• [Prompt] Your answer must hold only the lines below from the line containing "SOFI Claw Clip M leopard: 5" through the line containing "total: 423.29 -> 403.78", each reproduced exactly.

===

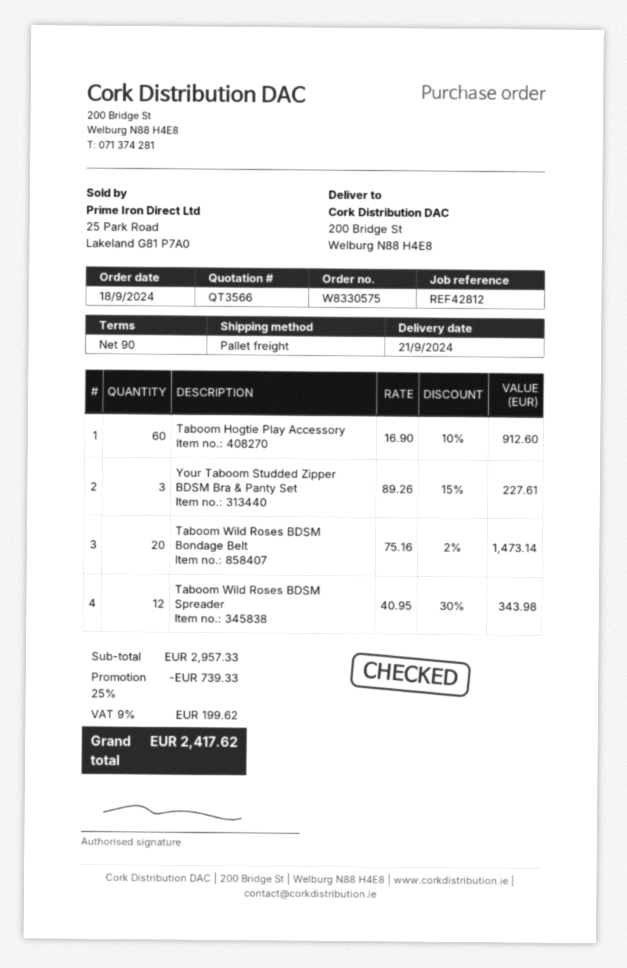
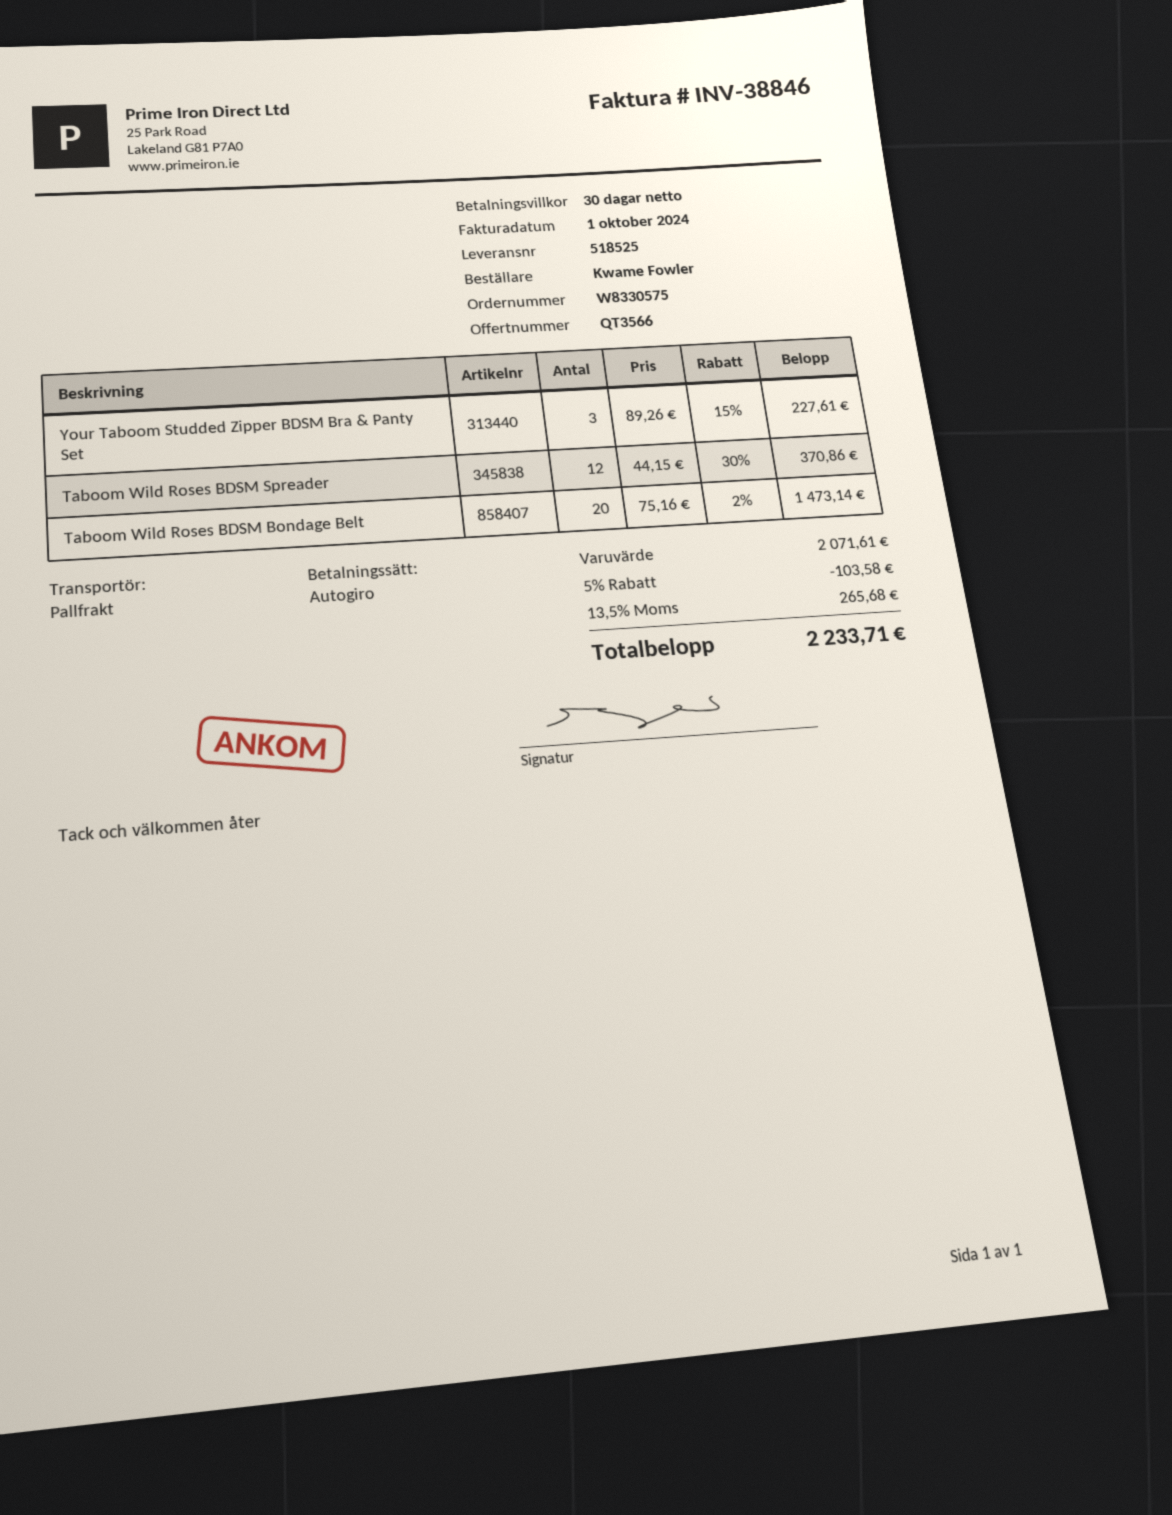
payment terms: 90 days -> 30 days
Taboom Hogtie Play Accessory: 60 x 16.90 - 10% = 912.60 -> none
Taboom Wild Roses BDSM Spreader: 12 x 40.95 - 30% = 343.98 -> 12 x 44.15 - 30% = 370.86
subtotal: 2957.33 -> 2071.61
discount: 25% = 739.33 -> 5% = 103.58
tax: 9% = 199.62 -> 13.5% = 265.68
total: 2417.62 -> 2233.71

===

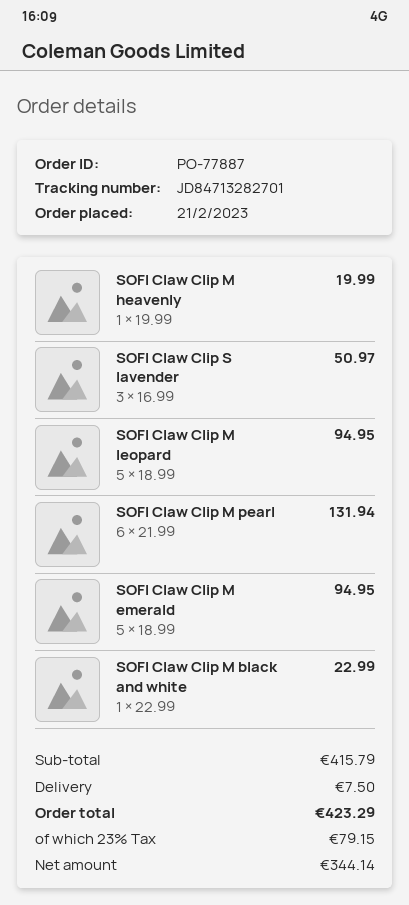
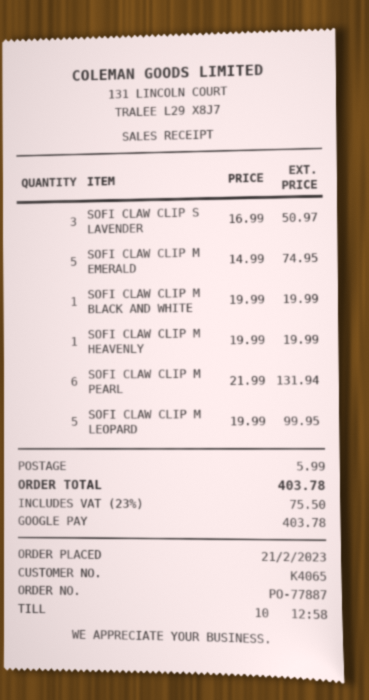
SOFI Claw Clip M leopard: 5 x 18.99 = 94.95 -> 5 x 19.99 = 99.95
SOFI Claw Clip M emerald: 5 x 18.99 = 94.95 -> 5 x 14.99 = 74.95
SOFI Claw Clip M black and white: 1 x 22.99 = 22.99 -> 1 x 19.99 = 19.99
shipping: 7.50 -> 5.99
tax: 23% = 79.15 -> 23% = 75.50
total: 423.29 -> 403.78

===

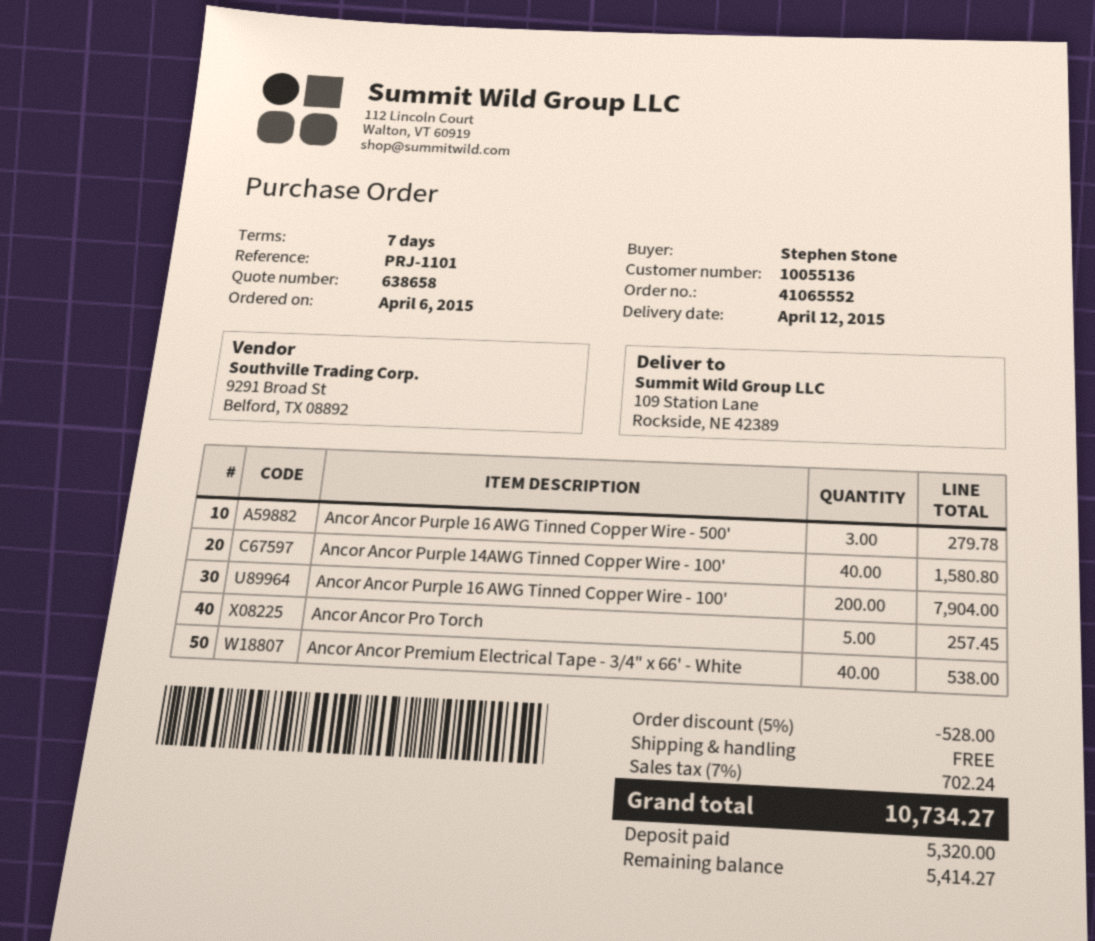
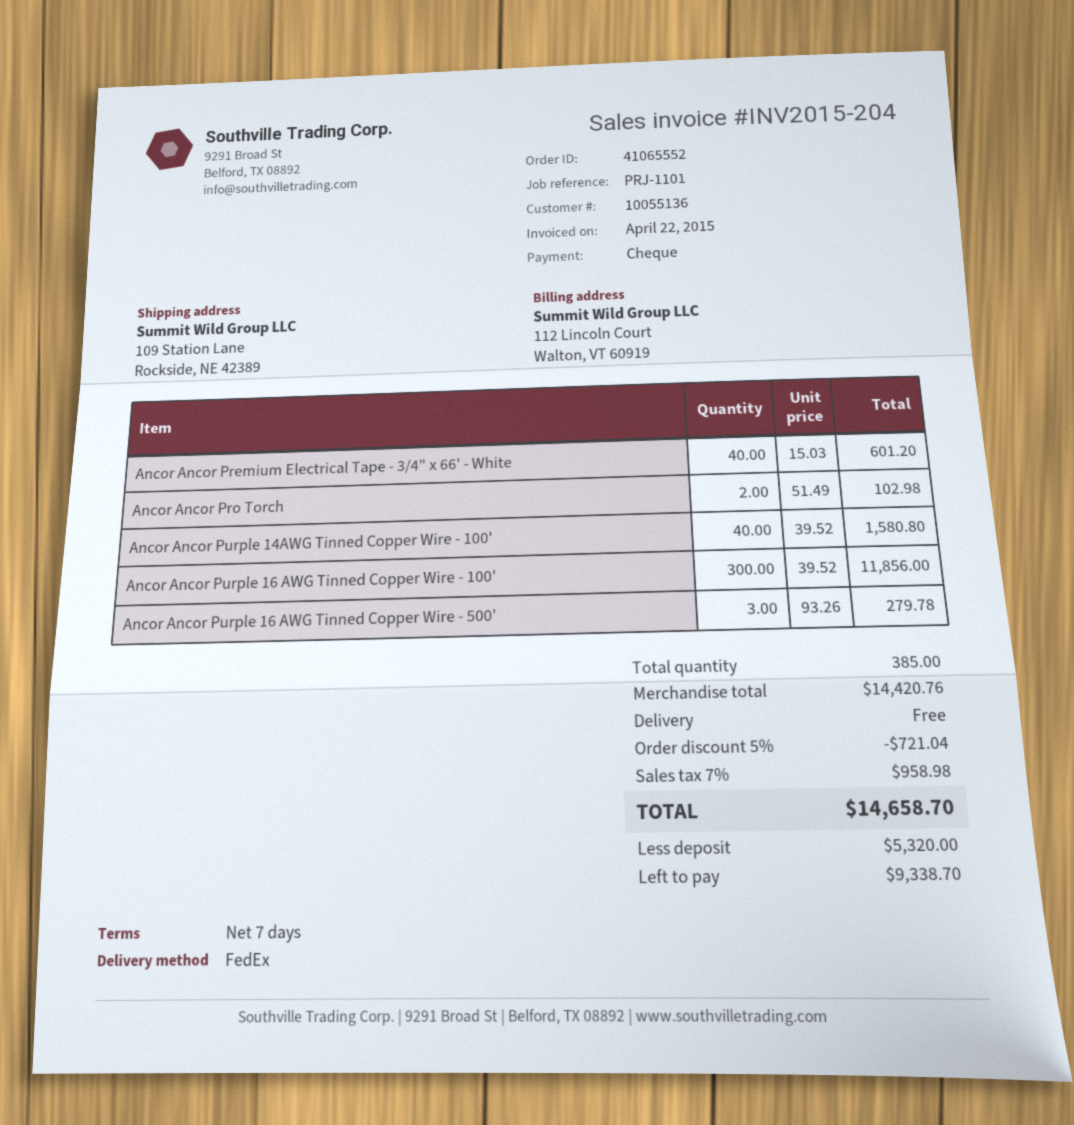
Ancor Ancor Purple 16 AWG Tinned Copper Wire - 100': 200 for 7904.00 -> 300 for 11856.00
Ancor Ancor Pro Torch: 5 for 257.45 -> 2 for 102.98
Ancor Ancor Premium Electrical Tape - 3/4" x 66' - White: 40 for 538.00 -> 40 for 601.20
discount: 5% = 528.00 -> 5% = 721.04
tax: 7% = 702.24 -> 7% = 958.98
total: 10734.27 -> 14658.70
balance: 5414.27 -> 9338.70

===

• [The answer]
SOFI Claw Clip M leopard: 5 x 18.99 = 94.95 -> 5 x 19.99 = 99.95
SOFI Claw Clip M emerald: 5 x 18.99 = 94.95 -> 5 x 14.99 = 74.95
SOFI Claw Clip M black and white: 1 x 22.99 = 22.99 -> 1 x 19.99 = 19.99
shipping: 7.50 -> 5.99
tax: 23% = 79.15 -> 23% = 75.50
total: 423.29 -> 403.78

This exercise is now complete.